Assigned task ▸ Copy, from the listing, every line in which the string "создание" is present.

* * * * *

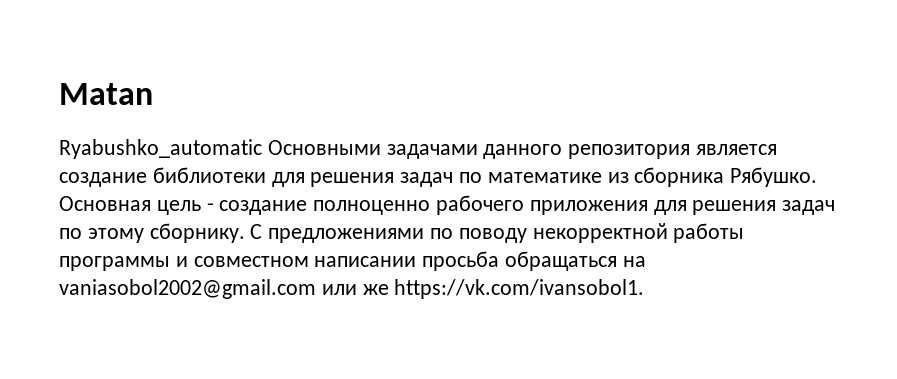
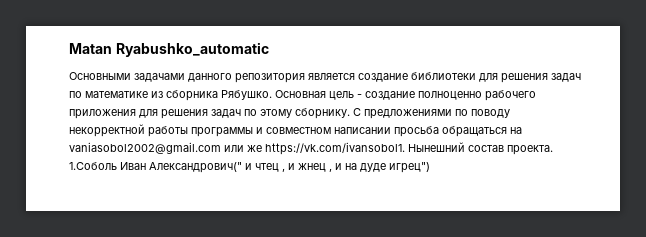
- Matan
- Ryabushko_automatic Основными задачами данного репозитория является создание библиотеки для решения задач по математике из сборника Рябушко.
+ Matan Ryabushko_automatic
+ Основными задачами данного репозитория является создание библиотеки для решения задач по математике из сборника Рябушко.
- С предложениями по поводу некорректной работы программы и совместном написании просьба обращаться на vaniasobol2002@gmail.com или же https://vk.com/ivansobol1.
+ С предложениями по поводу некорректной работы программы и совместном написании просьба обращаться на vaniasobol2002@gmail.com или же https://vk.com/ivansobol1. Нынешний состав проекта. 1.Соболь Иван Александрович(" и чтец , и жнец , и на дуде игрец")

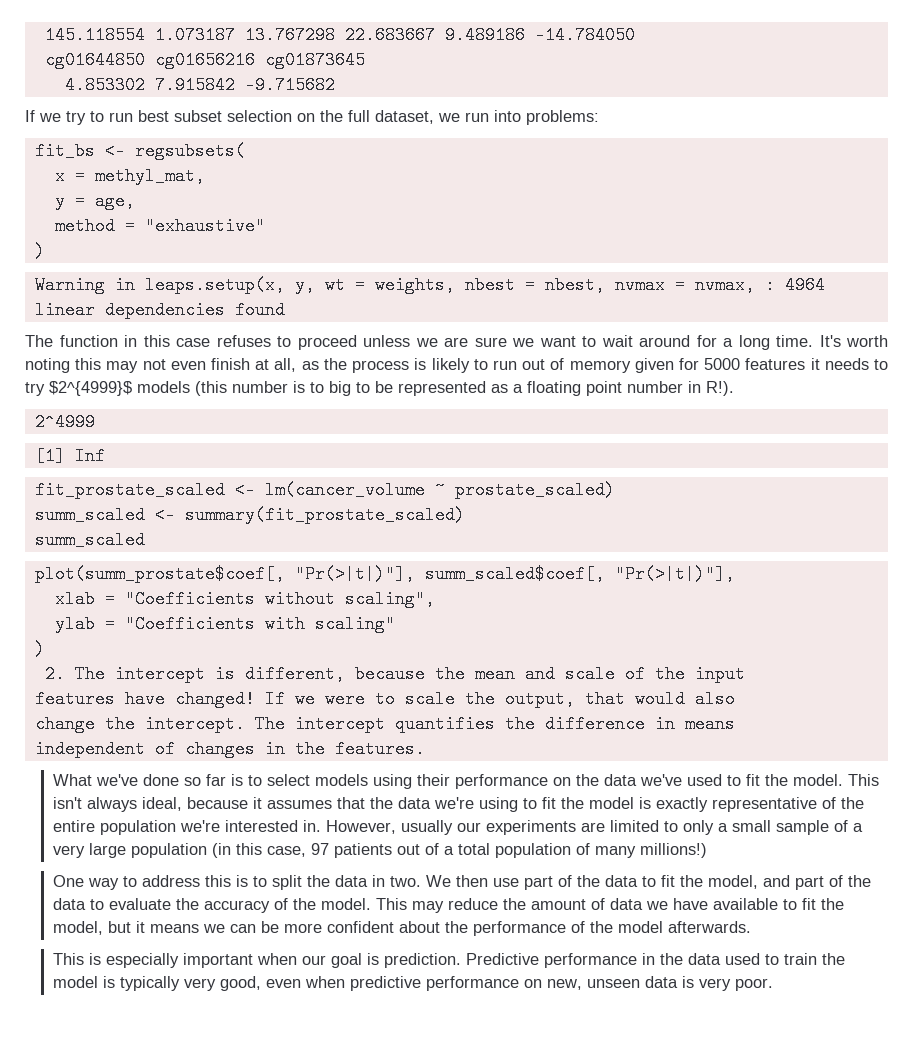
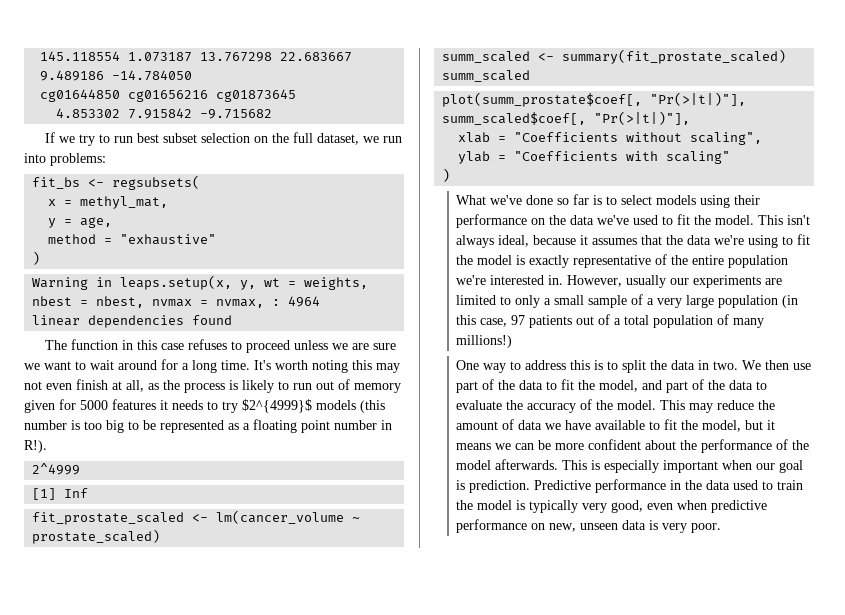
- It's worth noting this may not even finish at all, as the process is likely to run out of memory given for 5000 features it needs to try $2^{4999}$ models (this number is to big to be represented as a floating point number in R!).
+ It's worth noting this may not even finish at all, as the process is likely to run out of memory given for 5000 features it needs to try $2^{4999}$ models (this number is too big to be represented as a floating point number in R!).
- 2. The intercept is different, because the mean and scale of the input
- features have changed! If we were to scale the output, that would also
- change the intercept. The intercept quantifies the difference in means
- independent of changes in the features.
- This may reduce the amount of data we have available to fit the model, but it means we can be more confident about the performance of the model afterwards.
- This is especially important when our goal is prediction.
+ This may reduce the amount of data we have available to fit the model, but it means we can be more confident about the performance of the model afterwards. This is especially important when our goal is prediction.

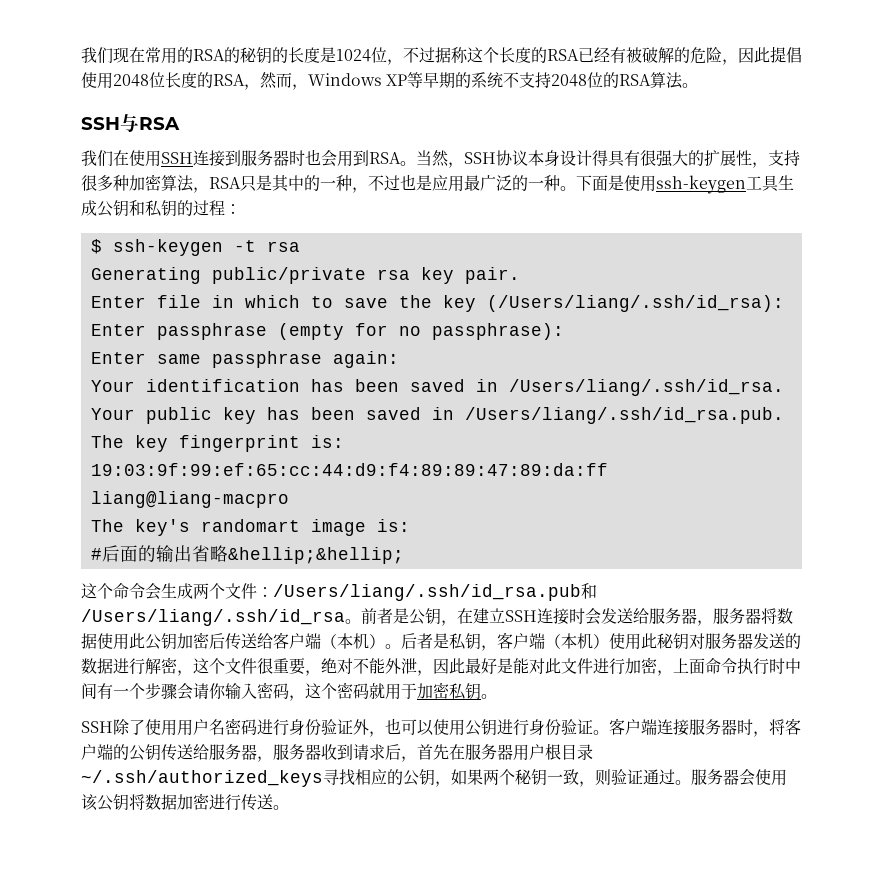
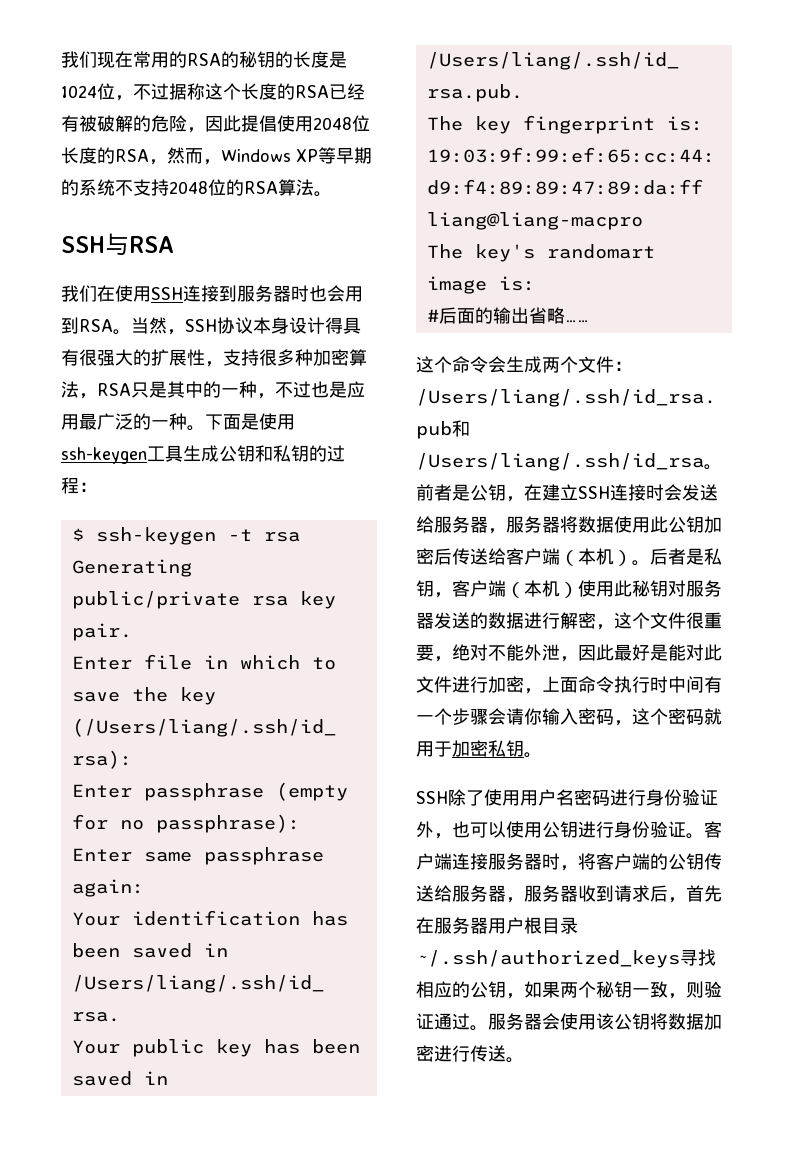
- #后面的输出省略&hellip;&hellip;
+ #后面的输出省略……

* * * * *

Task result ▸
- Ryabushko_automatic Основными задачами данного репозитория является создание библиотеки для решения задач по математике из сборника Рябушко.
+ Основными задачами данного репозитория является создание библиотеки для решения задач по математике из сборника Рябушко.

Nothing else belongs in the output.